Segment Start: Data supplied

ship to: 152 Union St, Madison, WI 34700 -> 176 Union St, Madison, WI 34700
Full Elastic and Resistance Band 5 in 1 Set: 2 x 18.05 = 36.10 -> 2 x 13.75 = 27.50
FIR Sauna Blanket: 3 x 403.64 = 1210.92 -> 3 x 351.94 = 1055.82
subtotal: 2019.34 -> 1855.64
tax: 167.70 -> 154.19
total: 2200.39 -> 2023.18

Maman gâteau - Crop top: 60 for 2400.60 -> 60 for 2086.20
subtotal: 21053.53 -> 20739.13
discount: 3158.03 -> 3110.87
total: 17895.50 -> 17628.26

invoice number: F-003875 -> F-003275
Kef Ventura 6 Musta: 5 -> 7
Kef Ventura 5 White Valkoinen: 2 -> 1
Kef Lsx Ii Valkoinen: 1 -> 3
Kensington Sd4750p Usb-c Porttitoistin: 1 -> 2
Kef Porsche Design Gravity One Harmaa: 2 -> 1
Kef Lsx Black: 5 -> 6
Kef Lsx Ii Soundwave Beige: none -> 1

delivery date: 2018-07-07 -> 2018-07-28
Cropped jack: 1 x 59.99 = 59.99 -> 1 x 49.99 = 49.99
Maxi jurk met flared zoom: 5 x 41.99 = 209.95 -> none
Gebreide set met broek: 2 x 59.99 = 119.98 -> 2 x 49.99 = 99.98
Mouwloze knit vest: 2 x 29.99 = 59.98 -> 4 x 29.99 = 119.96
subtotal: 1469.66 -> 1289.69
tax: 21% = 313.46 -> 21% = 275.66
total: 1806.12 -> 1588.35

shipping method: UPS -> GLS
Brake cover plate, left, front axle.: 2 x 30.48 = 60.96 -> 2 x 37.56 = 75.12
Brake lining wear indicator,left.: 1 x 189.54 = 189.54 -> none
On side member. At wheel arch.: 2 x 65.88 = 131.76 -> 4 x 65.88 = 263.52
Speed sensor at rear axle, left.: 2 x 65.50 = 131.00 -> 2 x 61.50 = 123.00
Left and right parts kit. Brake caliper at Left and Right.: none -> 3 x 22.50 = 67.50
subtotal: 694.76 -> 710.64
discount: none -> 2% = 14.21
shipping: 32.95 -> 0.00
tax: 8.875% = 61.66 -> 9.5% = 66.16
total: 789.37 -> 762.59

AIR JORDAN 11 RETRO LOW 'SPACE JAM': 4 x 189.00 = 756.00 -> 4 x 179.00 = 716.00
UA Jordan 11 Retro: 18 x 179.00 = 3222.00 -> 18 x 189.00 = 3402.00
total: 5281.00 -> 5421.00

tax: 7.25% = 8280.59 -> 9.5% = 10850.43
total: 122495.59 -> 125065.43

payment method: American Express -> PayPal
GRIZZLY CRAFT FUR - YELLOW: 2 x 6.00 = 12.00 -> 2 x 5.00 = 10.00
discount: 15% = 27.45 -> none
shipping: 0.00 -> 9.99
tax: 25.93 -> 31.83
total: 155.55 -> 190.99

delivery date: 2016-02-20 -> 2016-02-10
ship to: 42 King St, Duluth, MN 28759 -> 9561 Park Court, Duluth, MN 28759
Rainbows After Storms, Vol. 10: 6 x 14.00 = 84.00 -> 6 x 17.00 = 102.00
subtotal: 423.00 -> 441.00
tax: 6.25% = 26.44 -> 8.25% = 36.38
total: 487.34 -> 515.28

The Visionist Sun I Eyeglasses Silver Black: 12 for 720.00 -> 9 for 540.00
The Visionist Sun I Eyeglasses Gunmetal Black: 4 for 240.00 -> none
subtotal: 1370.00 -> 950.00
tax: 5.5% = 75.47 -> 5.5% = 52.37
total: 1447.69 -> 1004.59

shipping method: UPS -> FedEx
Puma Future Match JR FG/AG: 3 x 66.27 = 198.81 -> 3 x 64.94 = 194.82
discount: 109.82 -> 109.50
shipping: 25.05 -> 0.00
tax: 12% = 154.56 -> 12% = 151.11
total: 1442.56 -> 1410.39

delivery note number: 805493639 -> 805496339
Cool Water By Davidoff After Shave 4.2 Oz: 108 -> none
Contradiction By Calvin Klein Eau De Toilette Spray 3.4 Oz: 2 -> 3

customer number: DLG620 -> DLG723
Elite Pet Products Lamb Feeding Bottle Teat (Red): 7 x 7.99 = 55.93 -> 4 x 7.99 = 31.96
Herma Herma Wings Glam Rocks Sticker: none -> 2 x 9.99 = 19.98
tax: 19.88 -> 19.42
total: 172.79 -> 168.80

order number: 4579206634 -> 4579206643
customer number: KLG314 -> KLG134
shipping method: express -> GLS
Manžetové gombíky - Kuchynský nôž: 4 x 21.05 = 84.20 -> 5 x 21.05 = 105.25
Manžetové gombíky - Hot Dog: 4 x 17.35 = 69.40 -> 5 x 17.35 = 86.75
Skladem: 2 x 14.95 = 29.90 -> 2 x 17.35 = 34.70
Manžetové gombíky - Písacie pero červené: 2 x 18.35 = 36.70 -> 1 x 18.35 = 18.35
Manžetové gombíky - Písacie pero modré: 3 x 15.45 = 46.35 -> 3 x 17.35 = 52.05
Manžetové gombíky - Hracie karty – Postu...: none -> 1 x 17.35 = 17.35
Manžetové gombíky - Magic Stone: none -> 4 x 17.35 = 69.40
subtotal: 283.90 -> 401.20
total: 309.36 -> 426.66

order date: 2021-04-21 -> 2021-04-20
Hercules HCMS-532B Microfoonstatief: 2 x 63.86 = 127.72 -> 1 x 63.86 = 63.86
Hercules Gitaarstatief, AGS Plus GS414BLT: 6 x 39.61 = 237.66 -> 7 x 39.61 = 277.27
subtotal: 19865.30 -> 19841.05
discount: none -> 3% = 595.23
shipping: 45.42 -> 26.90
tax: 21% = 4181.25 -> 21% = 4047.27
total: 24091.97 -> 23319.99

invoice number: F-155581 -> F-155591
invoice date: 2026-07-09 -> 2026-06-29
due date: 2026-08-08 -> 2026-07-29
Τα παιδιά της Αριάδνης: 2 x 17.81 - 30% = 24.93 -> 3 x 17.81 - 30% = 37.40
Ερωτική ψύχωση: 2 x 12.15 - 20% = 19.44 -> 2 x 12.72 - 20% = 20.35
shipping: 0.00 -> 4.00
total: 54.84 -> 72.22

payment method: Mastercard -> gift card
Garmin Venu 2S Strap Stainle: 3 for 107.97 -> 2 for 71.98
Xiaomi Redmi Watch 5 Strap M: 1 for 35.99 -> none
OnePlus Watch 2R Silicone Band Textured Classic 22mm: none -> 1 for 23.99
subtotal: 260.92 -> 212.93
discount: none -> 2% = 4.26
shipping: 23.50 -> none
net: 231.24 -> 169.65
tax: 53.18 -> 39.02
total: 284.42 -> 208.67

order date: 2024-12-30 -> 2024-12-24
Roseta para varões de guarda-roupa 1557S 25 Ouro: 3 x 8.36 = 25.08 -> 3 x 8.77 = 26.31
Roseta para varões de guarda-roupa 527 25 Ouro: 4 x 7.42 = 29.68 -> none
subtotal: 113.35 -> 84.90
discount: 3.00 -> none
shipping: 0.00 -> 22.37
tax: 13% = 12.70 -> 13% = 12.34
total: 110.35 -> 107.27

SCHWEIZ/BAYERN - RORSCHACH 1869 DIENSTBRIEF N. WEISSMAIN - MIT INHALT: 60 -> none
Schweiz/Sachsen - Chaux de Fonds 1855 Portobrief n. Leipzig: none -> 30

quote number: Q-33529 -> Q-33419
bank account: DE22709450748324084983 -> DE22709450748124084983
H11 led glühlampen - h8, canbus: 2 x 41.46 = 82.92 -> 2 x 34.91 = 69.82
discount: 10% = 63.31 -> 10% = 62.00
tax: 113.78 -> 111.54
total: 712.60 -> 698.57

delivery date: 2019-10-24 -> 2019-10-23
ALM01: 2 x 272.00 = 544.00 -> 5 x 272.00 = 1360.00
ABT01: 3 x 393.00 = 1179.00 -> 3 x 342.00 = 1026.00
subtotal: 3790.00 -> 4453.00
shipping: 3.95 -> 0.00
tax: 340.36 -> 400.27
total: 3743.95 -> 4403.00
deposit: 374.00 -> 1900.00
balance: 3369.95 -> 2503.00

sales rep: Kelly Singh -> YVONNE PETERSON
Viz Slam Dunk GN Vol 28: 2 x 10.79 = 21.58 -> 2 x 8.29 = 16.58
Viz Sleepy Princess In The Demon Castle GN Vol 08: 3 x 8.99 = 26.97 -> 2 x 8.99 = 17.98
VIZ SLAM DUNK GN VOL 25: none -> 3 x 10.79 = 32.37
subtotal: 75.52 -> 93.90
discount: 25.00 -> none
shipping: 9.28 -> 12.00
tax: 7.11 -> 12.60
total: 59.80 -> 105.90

Segment End: Data supplied

• **To do**: Starting with the first line of the data above, copy each line exactly until you reach the line with "subtotal: 21053.53 -> 20739.13"; include that line as well.

• **Answer box**:
ship to: 152 Union St, Madison, WI 34700 -> 176 Union St, Madison, WI 34700
Full Elastic and Resistance Band 5 in 1 Set: 2 x 18.05 = 36.10 -> 2 x 13.75 = 27.50
FIR Sauna Blanket: 3 x 403.64 = 1210.92 -> 3 x 351.94 = 1055.82
subtotal: 2019.34 -> 1855.64
tax: 167.70 -> 154.19
total: 2200.39 -> 2023.18

Maman gâteau - Crop top: 60 for 2400.60 -> 60 for 2086.20
subtotal: 21053.53 -> 20739.13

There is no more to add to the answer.